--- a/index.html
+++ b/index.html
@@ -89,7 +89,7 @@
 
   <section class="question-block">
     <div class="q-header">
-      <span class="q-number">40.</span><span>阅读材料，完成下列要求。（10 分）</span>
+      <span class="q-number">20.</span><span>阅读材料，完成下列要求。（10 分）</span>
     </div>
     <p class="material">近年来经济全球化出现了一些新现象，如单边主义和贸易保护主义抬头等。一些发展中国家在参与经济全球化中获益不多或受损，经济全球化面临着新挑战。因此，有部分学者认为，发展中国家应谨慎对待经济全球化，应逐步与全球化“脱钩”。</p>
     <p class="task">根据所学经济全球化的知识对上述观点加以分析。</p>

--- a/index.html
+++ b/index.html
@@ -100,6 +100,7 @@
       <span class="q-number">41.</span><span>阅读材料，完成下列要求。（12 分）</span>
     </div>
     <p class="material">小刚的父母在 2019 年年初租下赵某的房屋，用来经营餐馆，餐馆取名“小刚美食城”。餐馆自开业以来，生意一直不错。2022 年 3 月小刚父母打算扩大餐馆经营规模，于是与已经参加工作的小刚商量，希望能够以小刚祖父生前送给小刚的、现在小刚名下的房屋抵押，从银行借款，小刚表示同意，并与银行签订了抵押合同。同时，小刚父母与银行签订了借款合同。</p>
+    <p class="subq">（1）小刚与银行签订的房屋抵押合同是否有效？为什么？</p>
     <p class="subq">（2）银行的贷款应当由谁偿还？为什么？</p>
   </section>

——————

_Task requirements_.
Please reproduce the records exactly, without leaving any out.

_Response to the task_.
--- a/index.html
+++ b/index.html
@@ -89,7 +89,7 @@
 
   <section class="question-block">
     <div class="q-header">
-      <span class="q-number">40.</span><span>阅读材料，完成下列要求。（10 分）</span>
+      <span class="q-number">20.</span><span>阅读材料，完成下列要求。（10 分）</span>
     </div>
     <p class="material">近年来经济全球化出现了一些新现象，如单边主义和贸易保护主义抬头等。一些发展中国家在参与经济全球化中获益不多或受损，经济全球化面临着新挑战。因此，有部分学者认为，发展中国家应谨慎对待经济全球化，应逐步与全球化“脱钩”。</p>
     <p class="task">根据所学经济全球化的知识对上述观点加以分析。</p>

--- a/index.html
+++ b/index.html
@@ -100,6 +100,7 @@
       <span class="q-number">41.</span><span>阅读材料，完成下列要求。（12 分）</span>
     </div>
     <p class="material">小刚的父母在 2019 年年初租下赵某的房屋，用来经营餐馆，餐馆取名“小刚美食城”。餐馆自开业以来，生意一直不错。2022 年 3 月小刚父母打算扩大餐馆经营规模，于是与已经参加工作的小刚商量，希望能够以小刚祖父生前送给小刚的、现在小刚名下的房屋抵押，从银行借款，小刚表示同意，并与银行签订了抵押合同。同时，小刚父母与银行签订了借款合同。</p>
+    <p class="subq">（1）小刚与银行签订的房屋抵押合同是否有效？为什么？</p>
     <p class="subq">（2）银行的贷款应当由谁偿还？为什么？</p>
   </section>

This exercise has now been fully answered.